Sampaio: “Quem acusa sem provas em CPI deveria ter o mesmo tratamento de um corrupto”

Sérgio Sampaio durante coletiva nesta quinta-feira. (Foto: Renato Araújo/Agência Brasília)

“Esse governo não compactua com corrupção. Essa é a orientação do governador. É uma prática abominável. Se tiver denúncia séria, tomamos todas as providências”. Com essas palavras fortes e tom de repúdio,Sérgio Sampaio, chefe da Casa Civil, começou a entrevista coletiva no Palácio do Buriti, no fim da tarde de hoje. Sampaio se referia as denúncias feitas pela presidente do Sindicato dos Servidores da Saúde (SindSaúde-DF), Marli Rodrigues, em depoimento à CPI da Saúde, na Câmara Legislativa.

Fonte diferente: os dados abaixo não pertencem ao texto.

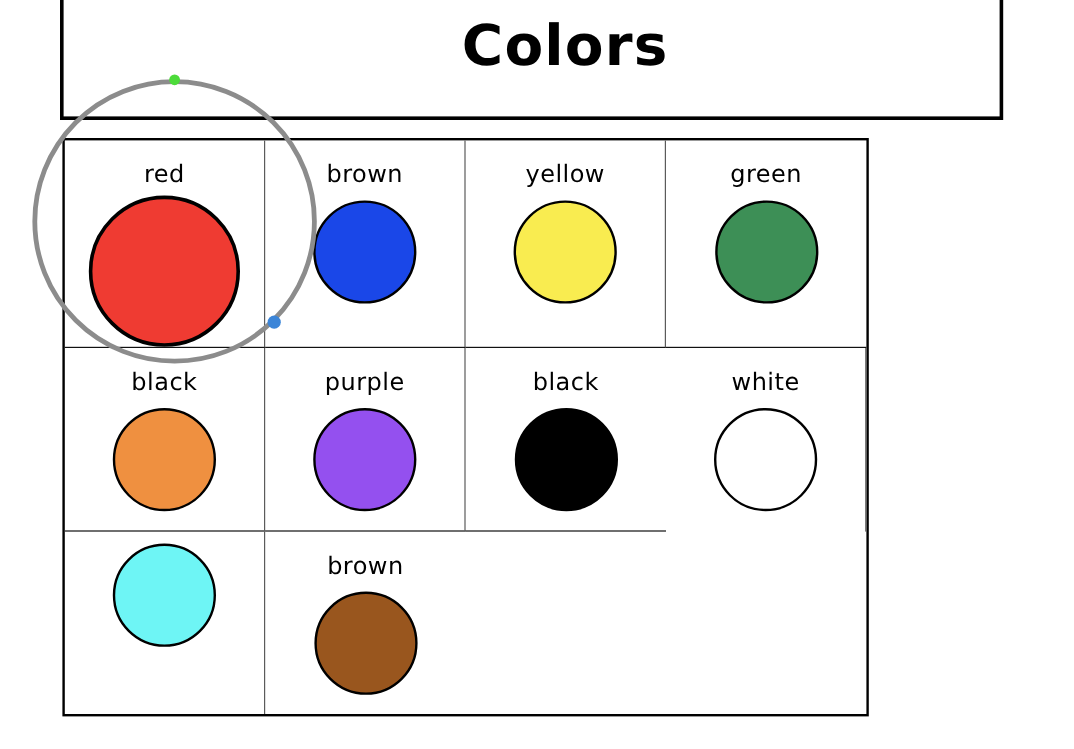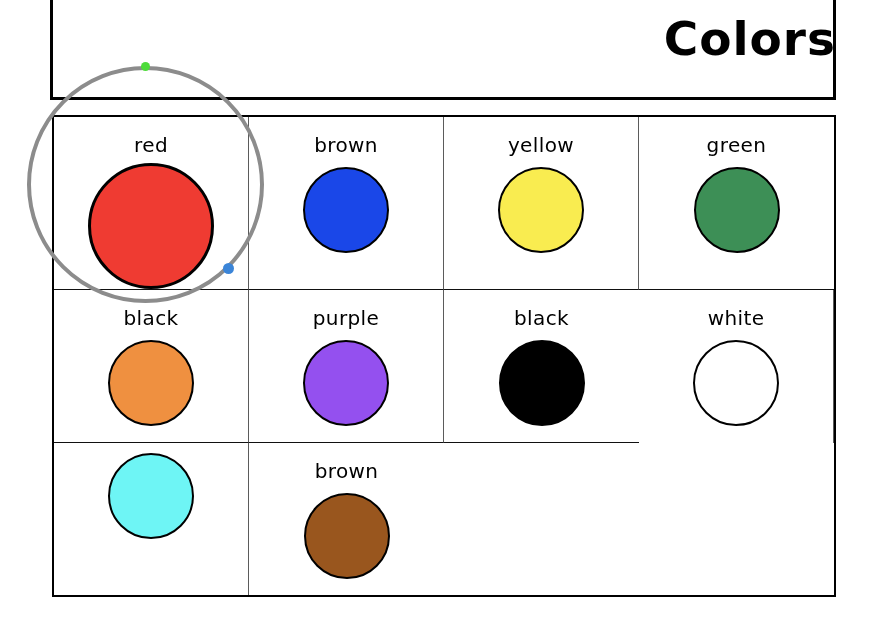"Colors" #title-text { padding-left: none -> 28px; text-align: right -> center }
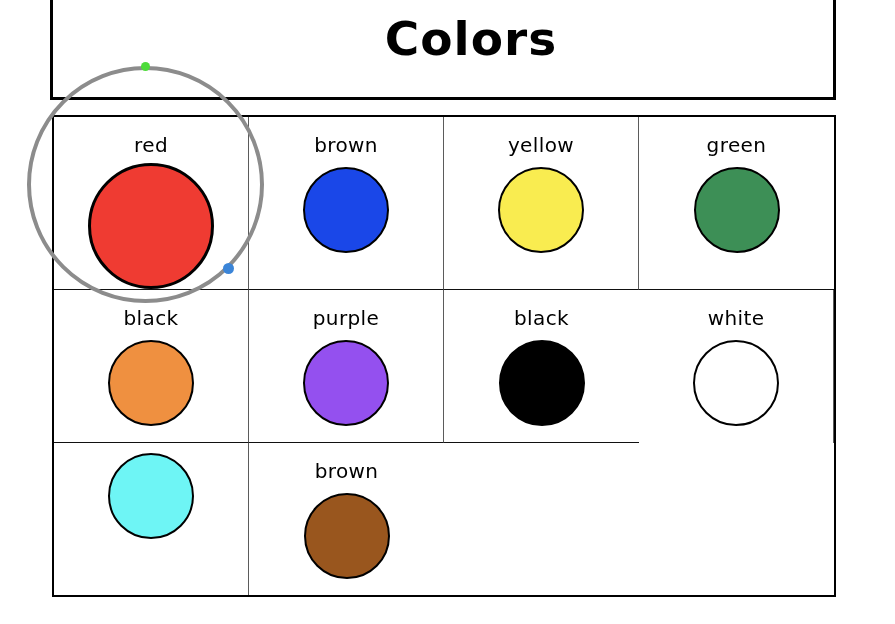"red" #grid { width: 784px -> 672px }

Sérgio Sampaio afirmou que a sindicalista mentiu ao acusar o governador de Brasília, Rodrigo Rollemberg, e a esposa Márcia de participar de um esquema de pagamento de propina.

“Quem pratica corrupção tem que sair preso, assim como quem vai diante de uma CPI e falta com a verdade”, avaliou.

Para o chefe da Casa Civil, Marli Rodrigues não apresentou nada que comprovasse a denúncia de corrupção nem nomes de servidores que pudessem estar envolvidos. Sampaio apontou como exemplo a denúncia de uma suposta irregularidade na manutenção de veículos na Secretaria de Saúde.

“Não existe contrato da Saúde. Toda a manutenção da frota do governo foi licitada em março de 2015, pela Secretaria de Planejamento.” Ele explicou que, com essa medida, o governo está gastando 70% a menos do que a gestão anterior.

Sampaio ainda reforçou que o governador acionou órgãos de controle e de fiscalização do governo do DF, como a Controladoria-Geral e a Polícia Civil. O pedido de investigação também foi encaminhado ao Ministério Público do DF e Territórios.
Dialogar na Justiça

Pela manhã, o governador Rodrigo Rollemberg refutou as acusações da sindicalista Marli Rodrigues. “Com pessoas assim, vamos dialogar na Justiça, e eu tenho certeza de que ela vai pagar muito caro pelas informações difamatórias e caluniosas que fez hoje na CPI.”

Rollemberg disse que enfrenta “interesses milionários” para reformular a Saúde. “Estamos realizando licitações na área hospitalar, que há mais de dez anos não tínhamos, e na área de vigilância, que há mais de quatro anos não ocorria”, exemplificou.

Sampaio não descartou a possibilidade de que as “denúncias vazias” tenham sido articuladas para impedir mudanças na gestão da Saúde em Brasília. “Estranhamos que isso aconteça no meio da discussão [de contratos de parceria com organizações sociais — OSs]. Queremos mudar o modelo para melhorar. Para gastar menos com maior eficiência.” Ele citou o Hospital da Criança como um caso de sucesso de administração por OS.